Creating a Podcast from a PDF using Vercel AI SDK and LangChain

Creating a podcast from a PDF document is an innovative way to repurpose content and reach a wider audience. This guide will walk you through the process of setting up a system to convert PDF text into an engaging podcast using the Vercel AI SDK, LangChain's PDFLoader, ElevenLabs, and Next.js.
Prerequisites
Before you begin, ensure you have the following:
- Node.js and npm installed on your machine.
- A Vercel account.
- An OpenAI API key.
- An ElevenLabs API key (if you plan to use ElevenLabs for text-to-speech).
Setting Up the Project
1. Initialize a Next.js App
Start by creating a new Next.js application:
npx create-next-app@latest pdf-to-podcast --typescript
cd pdf-to-podcast
2. Install Required Packages
Install the necessary dependencies, including the Vercel AI SDK, LangChain's PDFLoader, and other required packages:
npm install ai @ai-sdk/openai @langchain/pdfjs zod elevenlabs
ai
: Vercel AI SDK for AI integrations.@ai-sdk/openai
: OpenAI integration for the AI SDK.@langchain/pdfjs
: LangChain's PDFLoader for parsing PDFs.zod
: Schema validation library.elevenlabs
: SDK for ElevenLabs text-to-speech service.
Building the API Route
Create an API route to handle the PDF to audio conversion.
1. Create the Route
In your Next.js app, create a new file at /app/api/generate-podcast/route.ts
.
import { NextResponse } from 'next/server';
import { PDFLoader } from '@langchain/pdfjs';
import fs from 'fs';
import { generateObject } from 'ai';
import { openai } from '@ai-sdk/openai';
import { z } from 'zod';
import { ElevenLabsClient } from 'elevenlabs';
const ELEVEN_LABS_API_KEY = process.env.ELEVEN_LABS_API_KEY;
const elevenLabsClient = ELEVEN_LABS_API_KEY ? new ElevenLabsClient({ apiKey: ELEVEN_LABS_API_KEY }) : null;
export async function POST(req: Request) {
try {
const formData = await req.formData();
const apiKey = formData.get('api_key') as string;
const pdfFile = formData.get('pdf') as File;
if (!pdfFile) {
return NextResponse.json({ error: 'PDF file is required' });
}
const pdfBuffer = Buffer.from(await pdfFile.arrayBuffer());
try {
const pdfText = await extractTextFromPDF(pdfBuffer);
const dialogue = await generateDialogue(pdfText, apiKey);
const audioBuffer = await streamDialogueToAudio(dialogue);
return new NextResponse(audioBuffer, {
headers: {
'Content-Type': 'audio/mpeg',
'Content-Disposition': 'inline',
'Content-Length': audioBuffer.length.toString(),
},
});
} catch (parseError) {
console.error('Error during PDF parsing:', parseError);
return NextResponse.json({ error: 'Failed to parse PDF content' });
}
} catch (error) {
console.error('General error in route handler:', error);
return NextResponse.json({ error: 'Failed to process request' });
}
}
2. Helper Functions
Implement helper functions to extract text from the PDF, generate dialogue, and convert it into audio.

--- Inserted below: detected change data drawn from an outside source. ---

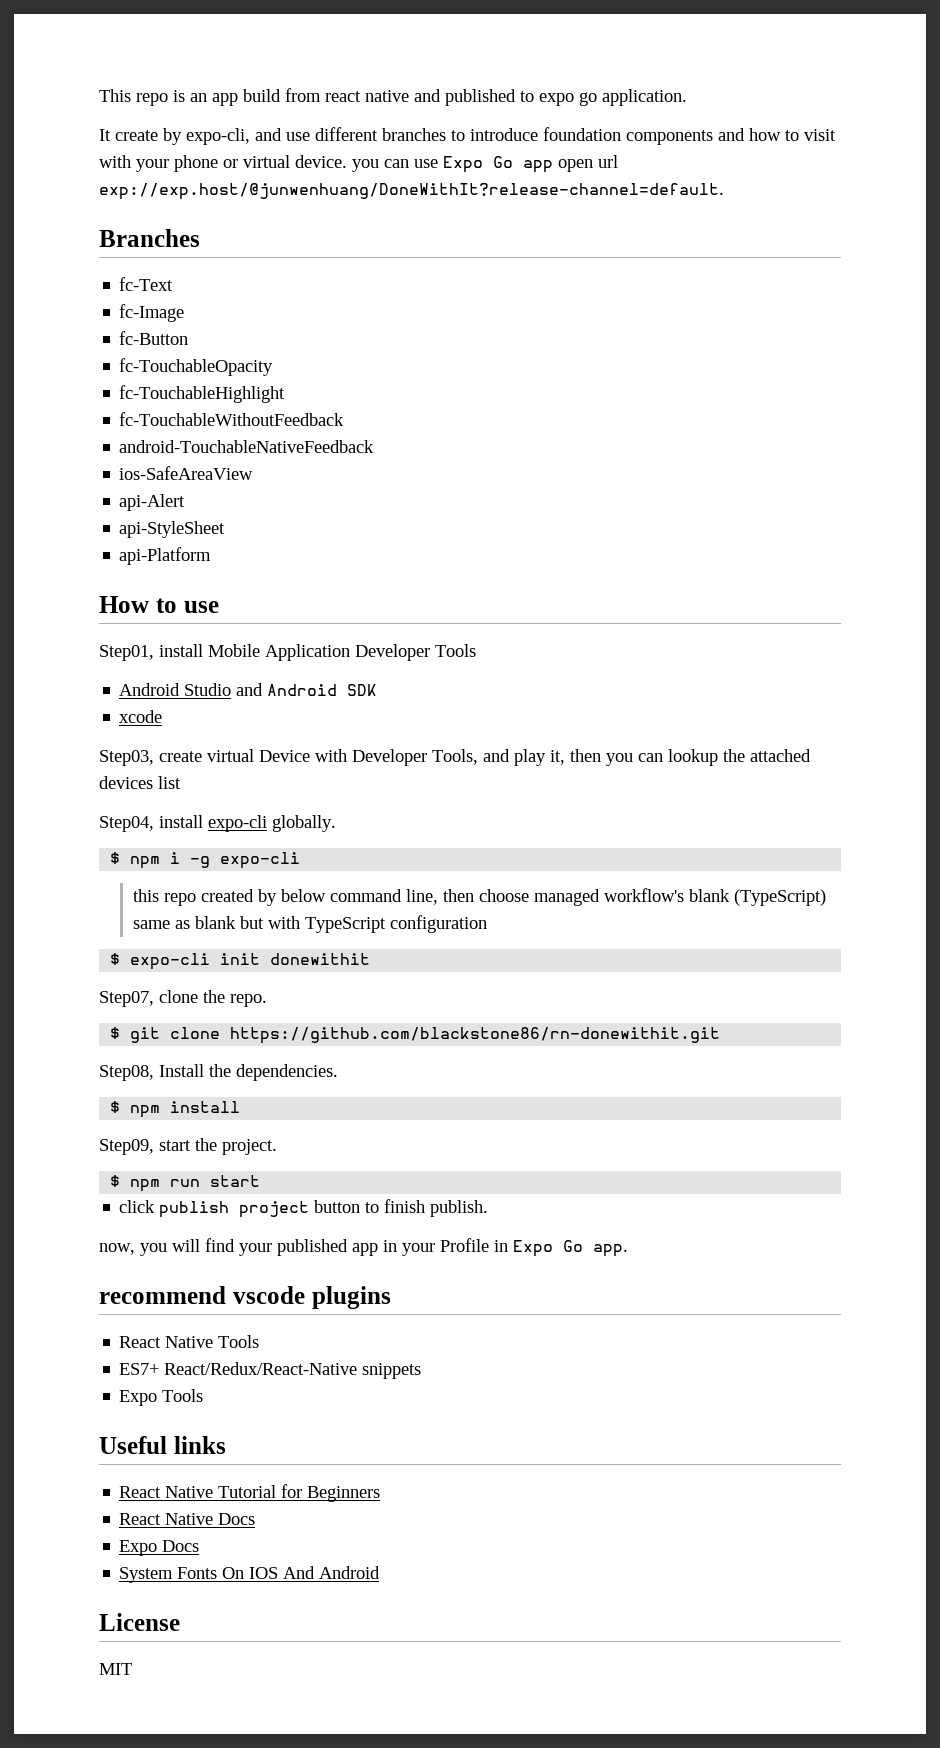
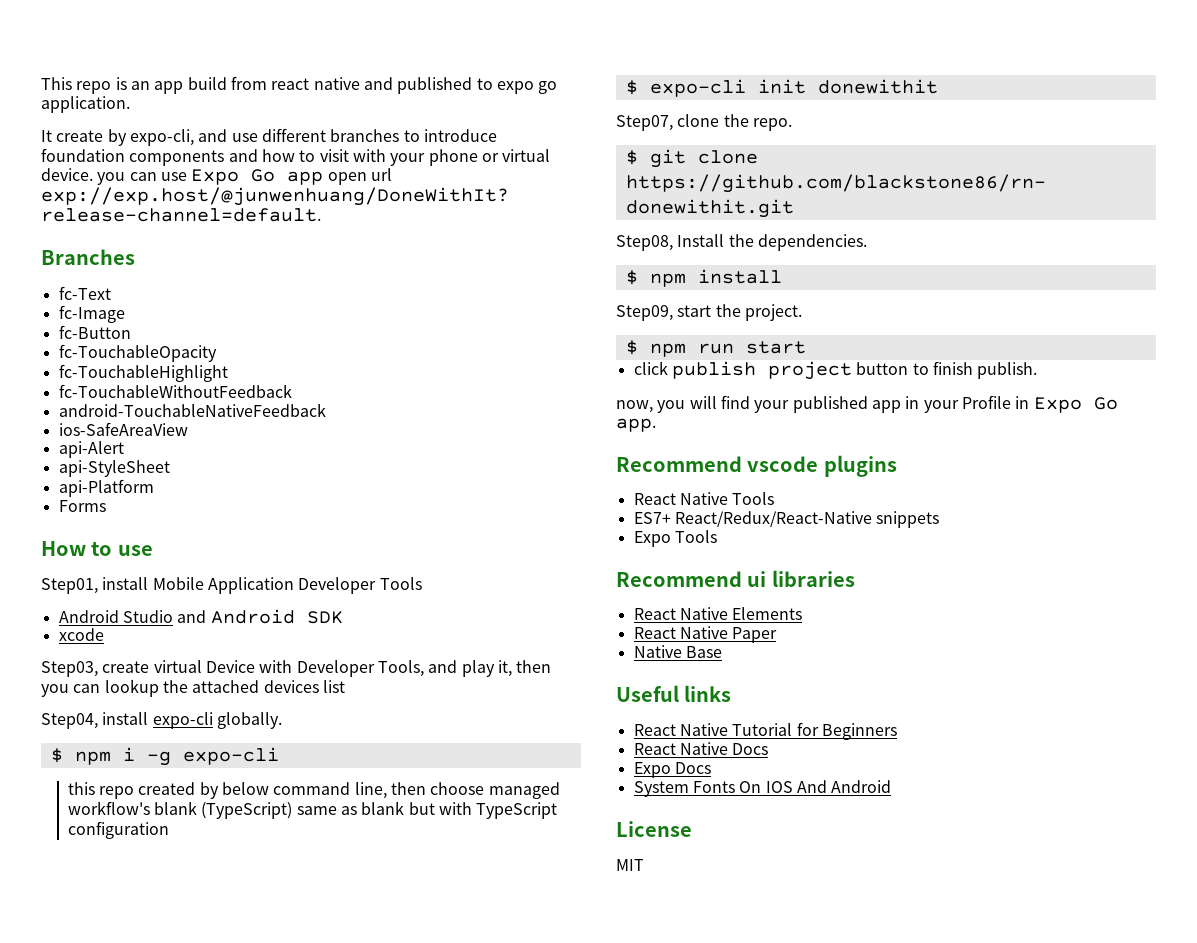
(212, 556) none -> [58,500,106,512] // Forms
[99,1286,226,1304] recommend -> [616,456,742,472] Recommend
(204, 1395) none -> [616,570,855,587] [633,607,803,620] [633,626,778,643] [633,645,722,658] // Recommend ui libraries // React Native Elements // React Native Paper // Native Base

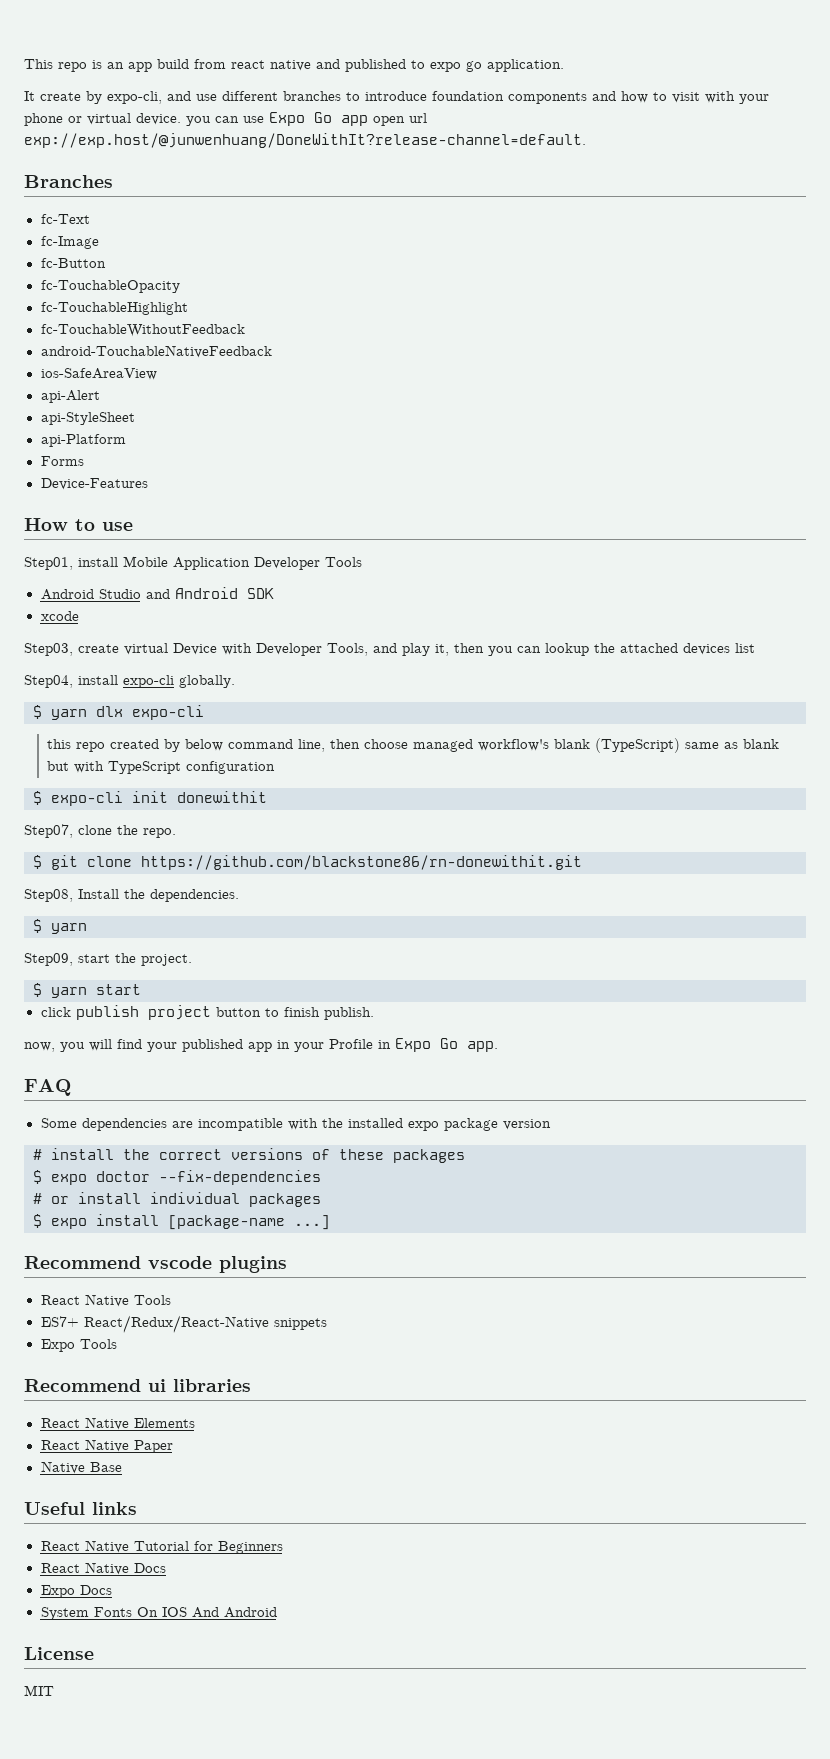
(106, 506) none -> [40,478,148,490] // Device-Features
[74,747,171,766] npm i -g -> [51,706,123,720] yarn dlx
[649,269,782,287] npm install -> [51,923,87,934] yarn
[649,343,734,357] npm run -> [51,987,87,998] yarn
(656, 425) none -> [24,1079,71,1096] [40,1118,551,1131] [33,1148,465,1163] [33,1170,321,1185] [33,1192,321,1207] [33,1214,330,1230] // FAQ // Some dependencies are incompatible with the installed expo package version // # install the correct versions of these packages // $ expo doctor --fix-dependencies // # or install individual packages // $ expo install [package-name ...]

async function extractTextFromPDF(fileBuffer: Buffer): Promise<string> {
const tempFilePath = `/tmp/tmp.pdf`;
fs.writeFileSync(tempFilePath, fileBuffer);
const loader = new PDFLoader(tempFilePath);
const documents = await loader.load();
return documents.map((doc) => doc.pageContent).join('\n');
}
async function generateDialogue(text: string, apiKey: string) {
const dialogueSchema = z.object({
conversation: z.array(
z.object({
speaker: z.string().describe('Name or role of the speaker (e.g., Host, Guest 1, Guest 2).'),
message: z.string().describe('The text spoken by the speaker in the dialogue.'),
})
),
});
const systemMessage = `
You are creating a structured dialogue for a podcast conversation.
Use the following structure for each speaker: their role (e.g., Host, Guest) and their message.
Make it conversational, engaging, and cover key points from the text.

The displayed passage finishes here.